Pamela L. Kunz, MD, assistant professor of medicine, Oncology, Stanford University Medical Center, discusses current and future treatment options for patients with neuroendocrine tumors (NETs).
Recently, new biologic agents for pancreatic NETs have been approved, Kunz says. Sunitinib, a VEGF-targeted TKI, and everolimus, an oral mTOR inhibitor, were approved separately for pancreatic NETs based on improvements to progression-free survival. However, Kunz says the data did not show much benefit regarding response rate or tumor shrinkage.
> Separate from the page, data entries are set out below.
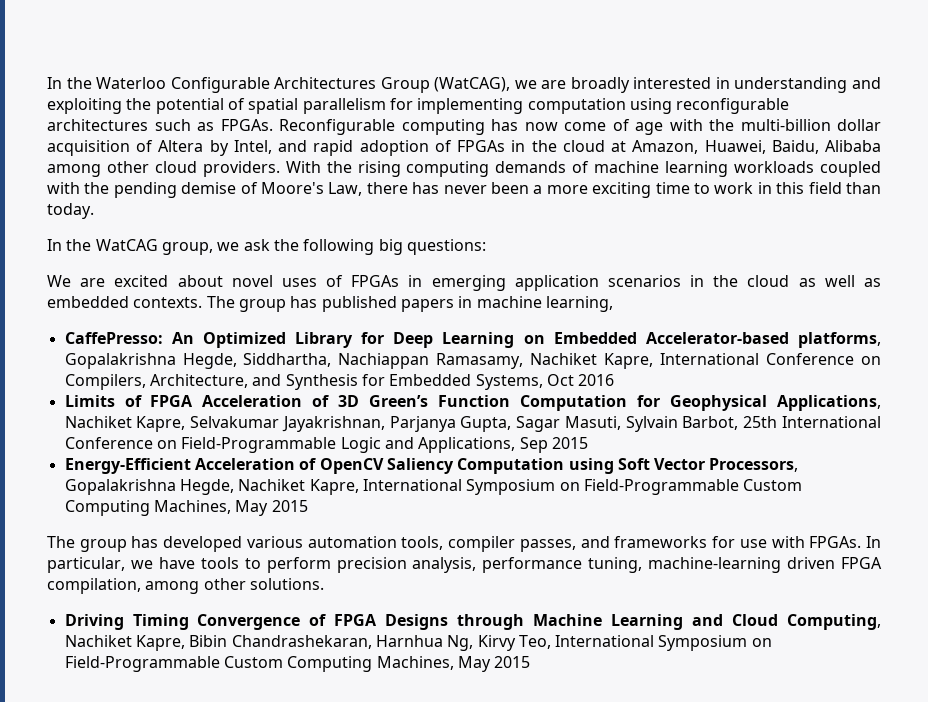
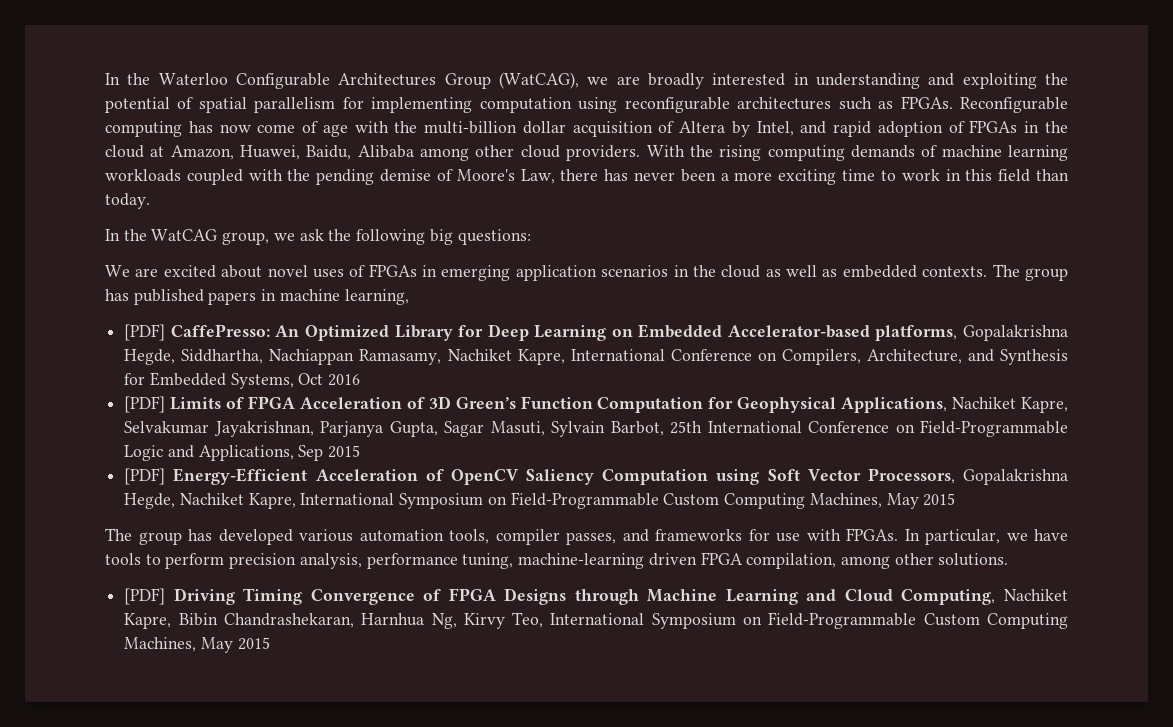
(613, 304) none -> [124,324,166,341] [PDF]
(615, 380) none -> [124,396,166,413] [PDF]
(588, 443) none -> [124,468,166,485] [PDF]
(324, 584) none -> [124,588,166,605] [PDF]

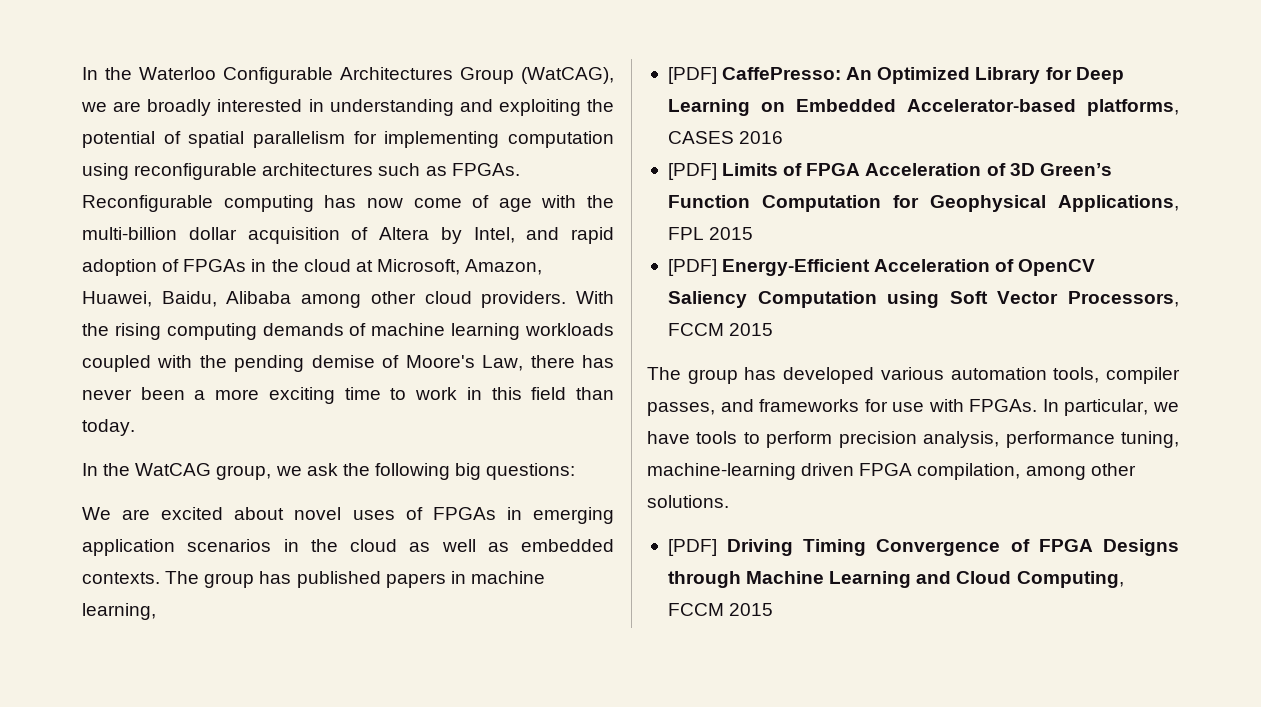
(165, 151) none -> [376,259,460,275] Microsoft,
[963,325,1068,341] [124,349,1068,365] [124,372,324,389] Gopalakrishna Hegde, Siddhartha, Nachiappan Ramasamy, Nachiket Kapre, International Conference on Compilers, Architecture, and Synthesis for Embedded Systems, Oct -> [667,131,734,144] CASES
[952,397,1068,413] [124,420,1068,437] [124,445,324,461] Nachiket Kapre, Selvakumar Jayakrishnan, Parjanya Gupta, Sagar Masuti, Sylvain Barbot, 25th International Conference on Field-Programmable Logic and Applications, Sep -> [667,227,704,240] FPL
[963,469,1068,485] [124,492,919,509] Gopalakrishna Hegde, Nachiket Kapre, International Symposium on Field-Programmable Custom Computing Machines, May -> [667,323,724,336] FCCM
[1003,589,1068,601] [124,612,1068,629] [124,637,233,653] Nachiket Kapre, Bibin Chandrashekaran, Harnhua Ng, Kirvy Teo, International Symposium on Field-Programmable Custom Computing Machines, May -> [667,603,724,616] FCCM

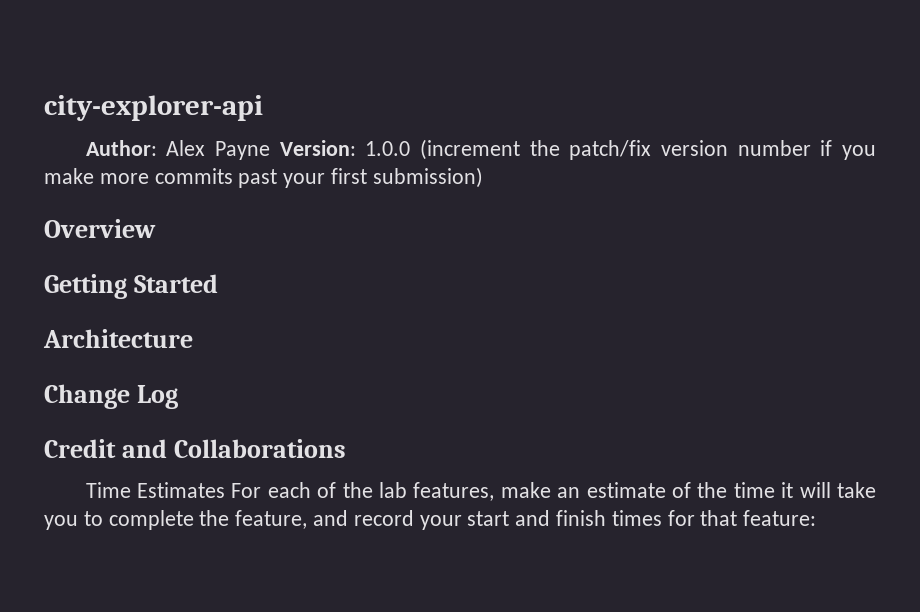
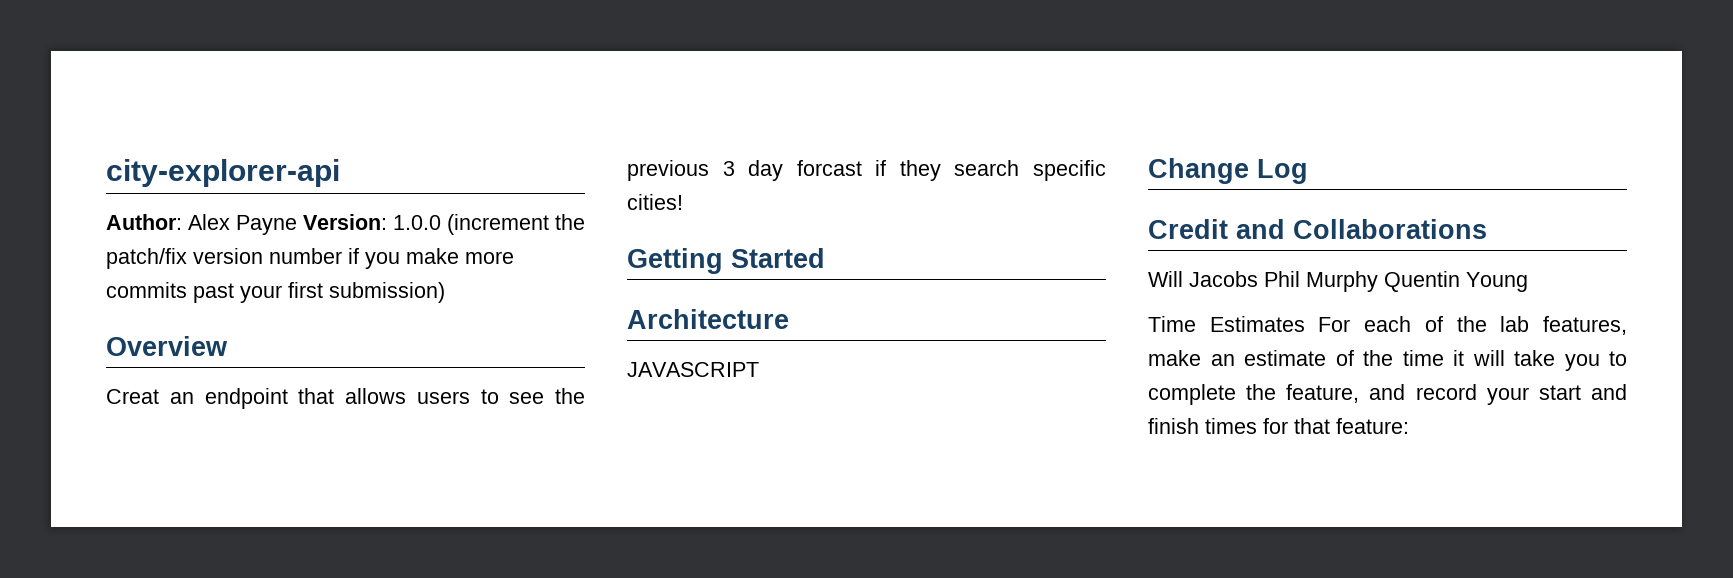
(156, 228) none -> [106,388,585,409] [627,160,1106,181] [627,194,683,210] // Creat an endpoint that allows users to see the previous 3 day forcast if they search specific cities!
(193, 338) none -> [627,362,759,377] // JAVASCRIPT
(347, 448) none -> [1148,271,1528,292] // Will Jacobs Phil Murphy Quentin Young

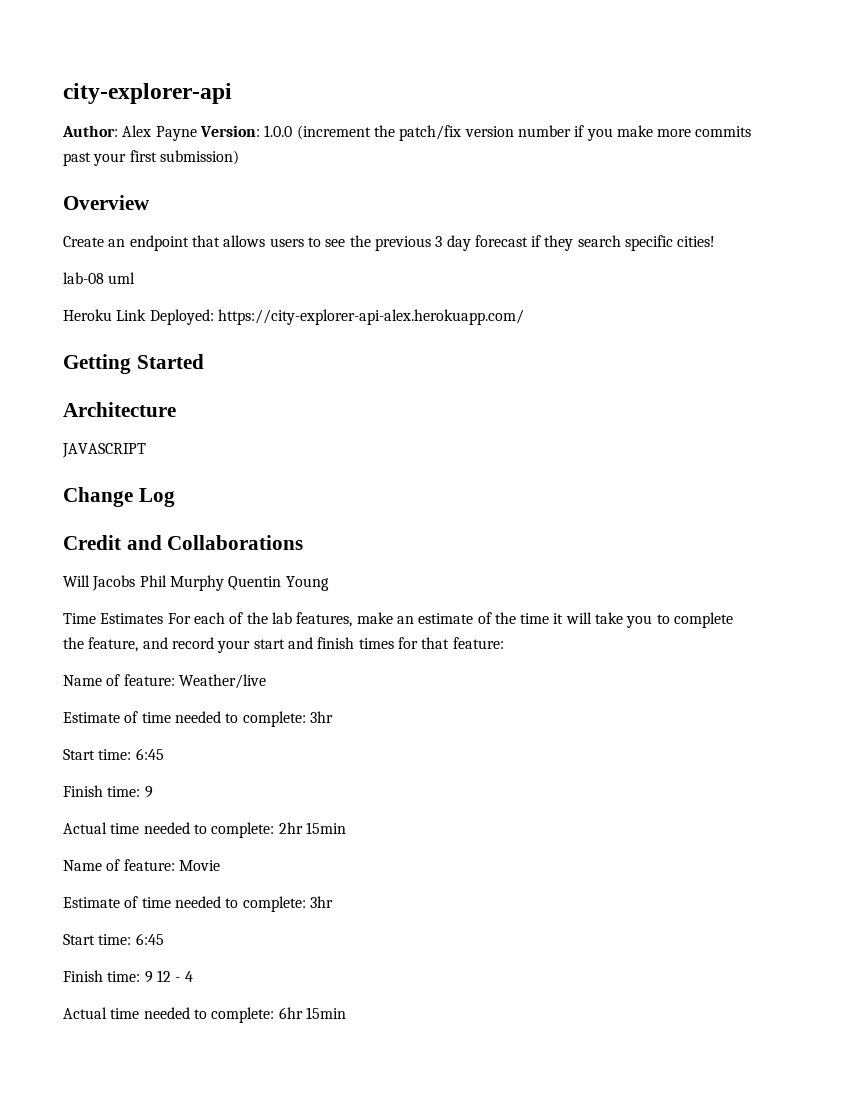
[106,389,159,404] Creat -> [63,236,104,247] Create
[796,160,862,176] forcast -> [474,235,528,247] forecast
(683, 202) none -> [63,272,136,284] [63,309,524,325] // lab-08 uml // Heroku Link Deployed: https://city-explorer-api-alex.herokuapp.com/
(1409, 426) none -> [63,674,266,689] [63,711,333,727] [63,748,164,760] [63,785,153,798] [63,822,346,838] [63,859,220,871] [63,896,333,912] [63,933,164,945] [63,970,193,983] [63,1007,346,1023] // Name of feature: Weather/live // Estimate of time needed to complete: 3hr // Start time: 6:45 // Finish time: 9 // Actual time needed to complete: 2hr 15min // Name of feature: Movie // Estimate of time needed to complete: 3hr // Start time: 6:45 // Finish time: 9 12 - 4 // Actual time needed to complete: 6hr 15min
Kunz says when using cytotoxic chemotherapy, such as capecitabine and temozolomide, there tends to be more tumor shrinkage. One of the only approved cytotoxic chemotherapies for pancreatic NETs is streptozotocin. This agent was approved in the 1980s but is toxic and is not used much in current practice. Kunz says temozolomide has a much better safety profile and is currently approved for use in glioblastomas. Temozolomide has been studied in small retrospective studies for small NETs and has shown benefit to response rates.
Data from an interim analysis of a phase II study presented at the 2014 Gastrointestinal Cancer Symposium suggest that patients with carcinoid and pituitary NETs, who have been traditionally chemo-resistant, may obtain “extraordinary responses” with capecitabine and temozolomide (CAPTEM).